Jean-François Leroy, directeur de Visa pour l’image, le festival du photojournalisme de Perpignan est, comme beaucoup dans la profession, enthousiaste : « Enfin un mec qui connaît le métier! »
« Bien sûr, c’est la meilleure solution face au gouffre dans lequel tombaient ses agences» s’exclame Jean-Claude Francolon, photographe et ancien actionnaire de Gamma. «Pour ma part, je vais faire confiance à François. Nous ferons le point dans un an.»
Lochon ? « Il est très courageux ! » s’exclame Jean Monteux, vendeur de photos puis PDG de Gamma. « Il a de l’énergie, et aussi, peut-être, une revanche à prendre sur la vie. » Apprenant les détails de l’audience du tribunal de commerce de Paris qui a confié à François Lochon les rennes de feu le groupe Eyedea, le fondateur de Sipa-Press, le très respect éGöskin Sipahioglu, laisse tomber:« Il est intelligent le mec ! »

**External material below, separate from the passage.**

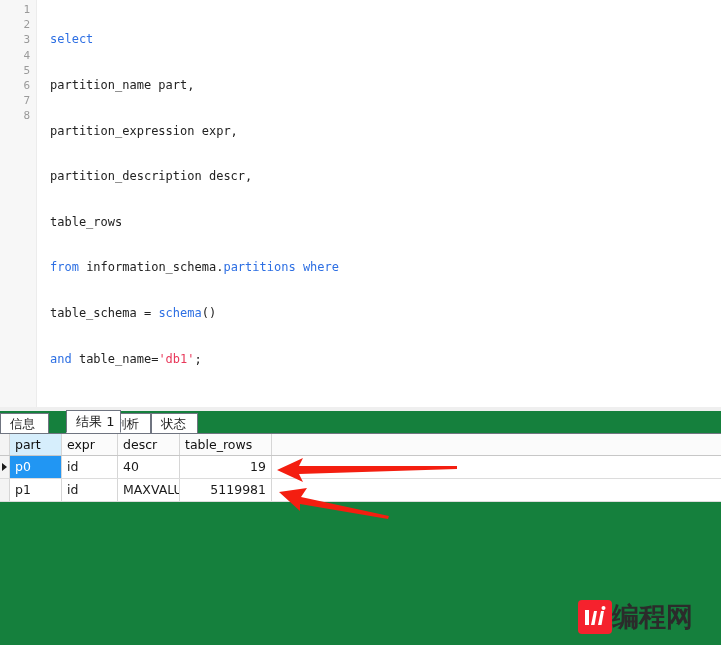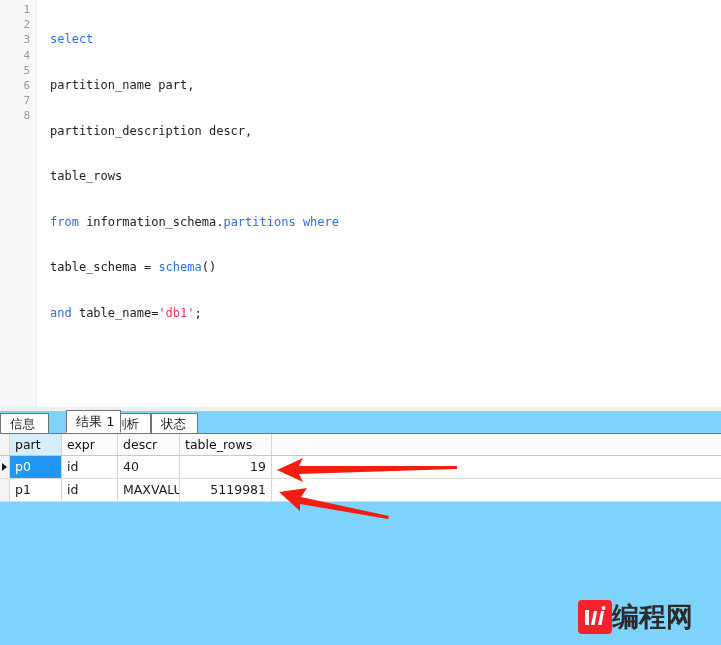"partition_expression expr," div.line { html: none -> <div><span>partition_expression expr,</span></div> }
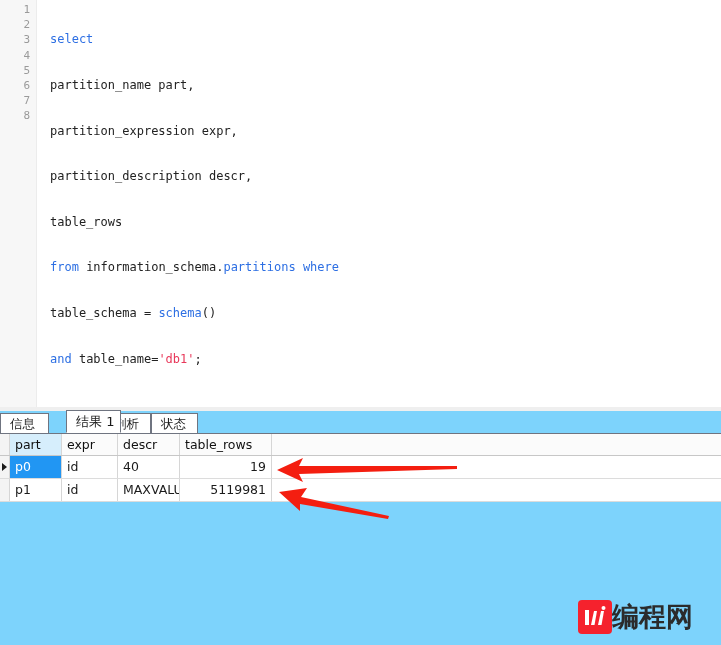"信息" .result-panel { background: #7dd3fc -> #15803d }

« Si on regarde les choses en surface, c’ est sûr que Gamma sauvée par un photographe et de surcroît, un ancien de la maison, cela fait héroïque et boucle une histoire »commente tranquillement Jean-Pierre Pappis, un ancien du bureau américain de Sygma qui a fondé sa propre agence, Polaris Images. « Je suis mal placé pour en dire plus mais je suis sceptique tout en lui souhaitant de réussir. Lui et son équipe vont devoir faire leurs preuves au « Last Chance Saloon ». J’ espère pour eux qu’ils auront tous appris des erreurs multiples des dix dernières années. Je suis même prêt à entrevoir de les représenter sur le territoire américain si cela les intéresse.»
Pour le moment, le monde du photojournalisme retient son souffle… François Lochon, en bras de chemise, tente de régler un Everest de problèmes hérités de la déconfiture du groupe Eyedea. Le plus important, pour lui aujourd’hui, c’est déjà de déménager ! « On retourne à Denfert-Rochereau, dans les locaux de Gamma. Ça tombe bien, il y a justement de la place qui s’est libérée dans l’immeuble. » Des locaux qui lui appartiennent, achetés grâce à la vente de ses parts de Gamma à Hachette Filippachi Media !
Le 1er juin, l’agence Gamma-Rapho sera installée, mais l’incertitude pèse sur le nombre de photographes qui feront le voyage de la rue d’Enghien au boulevard Arago… Et puis, il y « le marché », celui de la photographie, dont les prix ne cessent toujours pas de s’effondrer.